The building at 60 Oxford St. is not one that catches the eye. Harvard tourists will never stop there.
But I did, to get a glimpse of the future.
Dr. Michael Wehner, a post-doctoral fellow at the Materials Science and Mechanical Engineering Department in the Wyss Institute and one of the investors of the “octobot,” is waiting for me there. He takes me to a basement laboratory, where he places what looks like a small rubber octopus on the table. There are red and blue lines highlighted inside the octopus. At first glance, one might think it’s a child’s toy.
But it’s no toy. This is the world’s first completely untethered, 100 percent soft robot.
So what does that mean in English?
The octobot is the first robot that has no rigid components—no fuel tank, no mechanized arms, nothing. Those red and blue lines? Tubes through which the robot’s fuel flows. The octobot is powered by hydrogen peroxide, using nothing but simple chemistry.
“The fuel will go through this microfluidic logic module,” Wehner says, pointing to the body of the octobot. “When hydrogen peroxide hits a catalyst” —in this case, platinum—“it decomposes to H20 and 02, so it goes from a small amount of liquid to a large amount of gas.”
Essentially, the pressurized gas flows down either the red or blue lines, but not both. When gas flows in the red tubes, the arms highlighted in red will inflate, and the tentacles highlighted in blue will stay in their original position. Then, when the gas switches to the blue line, the red arms will retract.

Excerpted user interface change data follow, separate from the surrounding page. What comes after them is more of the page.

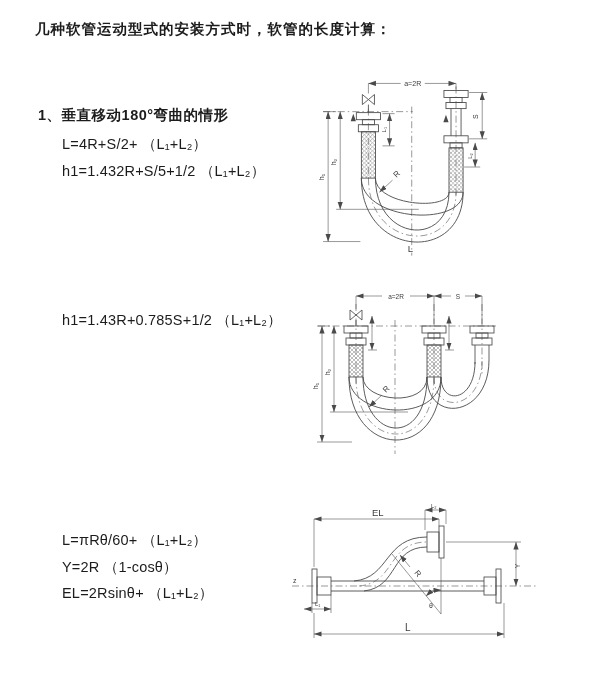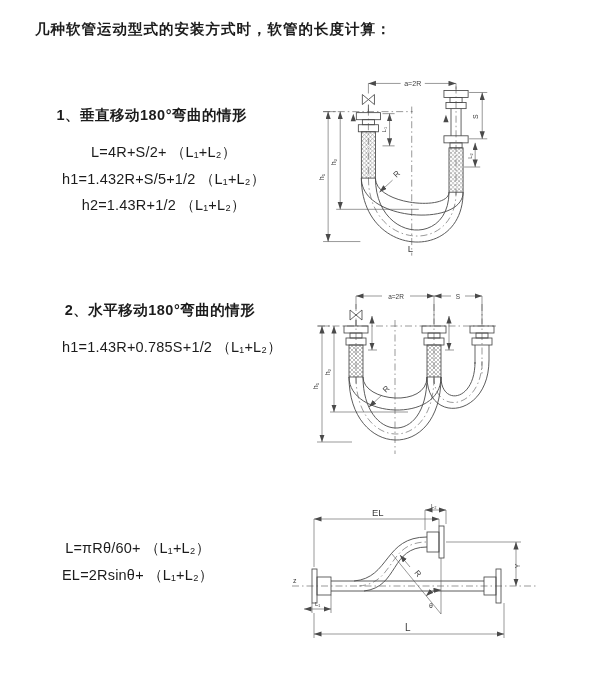--- a/index.html
+++ b/index.html
@@ -11,7 +11,7 @@
     position:absolute;left:35px;top:20px;font-size:14.5px;font-weight:600;
     letter-spacing:1px;white-space:nowrap;
   }
-  .section{position:absolute;left:38px;white-space:nowrap;text-align:center;}
+  .section{position:absolute;left:38px;white-space:nowrap;}
   .sec-heading{font-size:14.5px;font-weight:600;letter-spacing:0.5px;}
   .formulas{margin-top:14px;padding-left:24px;}
   .formula{font-size:14.5px;line-height:26.5px;letter-spacing:0.2px;font-weight:400;}

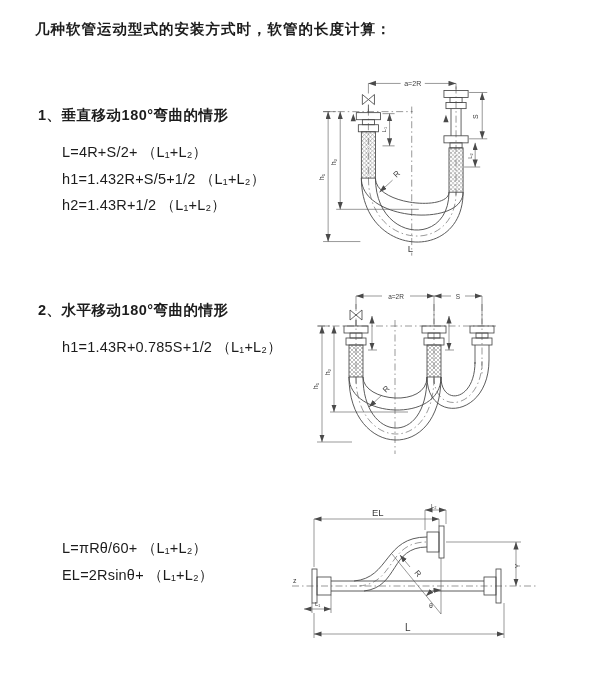--- a/index.html
+++ b/index.html
@@ -13,7 +13,7 @@
   }
   .section{position:absolute;left:38px;white-space:nowrap;}
   .sec-heading{font-size:14.5px;font-weight:600;letter-spacing:0.5px;}
-  .formulas{margin-top:14px;padding-left:24px;}
+  .formulas{margin-top:6px;padding-left:24px;}
   .formula{font-size:14.5px;line-height:26.5px;letter-spacing:0.2px;font-weight:400;}
   #sec1{top:106px;}
   #sec2{top:301px;}

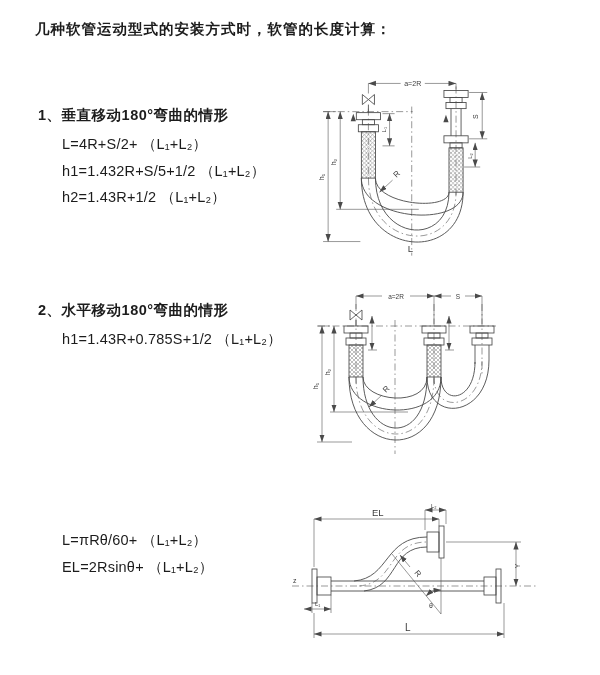--- a/index.html
+++ b/index.html
@@ -54,7 +54,6 @@
     <div class="formulas">
       <div class="formula">L=4R+S/2+ （L₁+L₂）</div>
       <div class="formula">h1=1.432R+S/5+1/2 （L₁+L₂）</div>
-      <div class="formula">h2=1.43R+1/2 （L₁+L₂）</div>
     </div>
   </div>
 

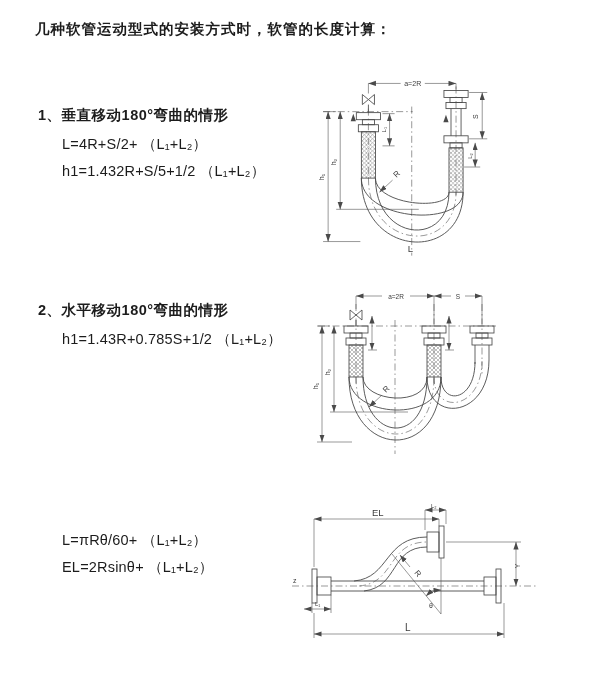--- a/index.html
+++ b/index.html
@@ -58,7 +58,6 @@
   </div>
 
   <div class="section" id="sec2">
-    <div class="sec-heading">2、水平移动180°弯曲的情形</div>
     <div class="formulas">
       <div class="formula">h1=1.43R+0.785S+1/2 （L₁+L₂）</div>
     </div>

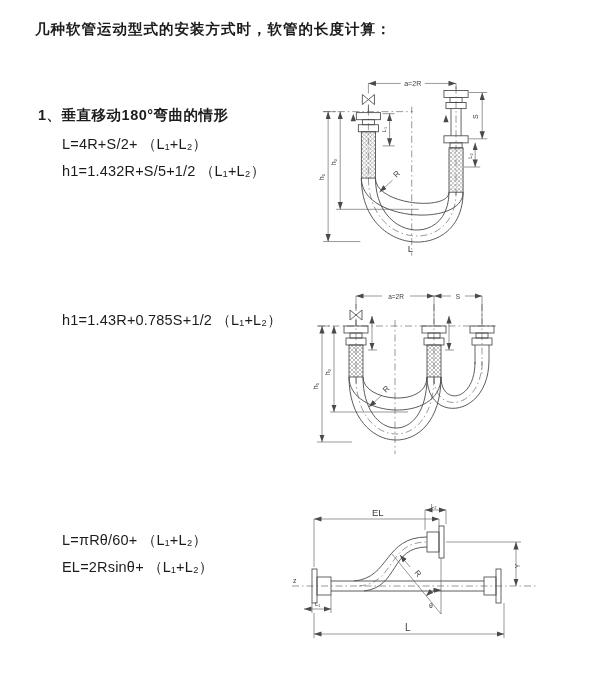--- a/index.html
+++ b/index.html
@@ -66,6 +66,7 @@
   <div class="section" id="sec3">
     <div class="formulas">
       <div class="formula">L=πRθ/60+ （L₁+L₂）</div>
+      <div class="formula">Y=2R （1-cosθ）</div>
       <div class="formula">EL=2Rsinθ+ （L₁+L₂）</div>
     </div>
   </div>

It may seem a bit anticlimactic—as Wehner puts it, “I don’t think anyone in the history of the world has wanted a little rubber robot that’s arms moved up and down.”
But Wehner says this is a simple proof of an amazing concept. If Harvard researchers can 3D -print a soft robot for $1.50 in only 18 minutes, soft robotics is definitely going places.
As I view the elegant circuitry of the octobot under a microscope, Wehner tells me about the future of squishy automatons. “This field is moving forward rapidly, surprisingly rapidly,” he says. “I don’t think anything is available on the market yet, but it’s getting surprisingly close.”
As for the future of the octobot, Wehner has some ideas: “Two things we want to work on are more complex gates, so we can move the device forwards [and] backwards, and to add sensors, so if the robot runs into a wall, it knows to turn around.” Wehner says soft robotics may also be used to augment existing rigid robots.
So in 10 years, if you see rubber tentacles serving you a Happy Meal at the McDonald’s drive-thru, don’t be surprised.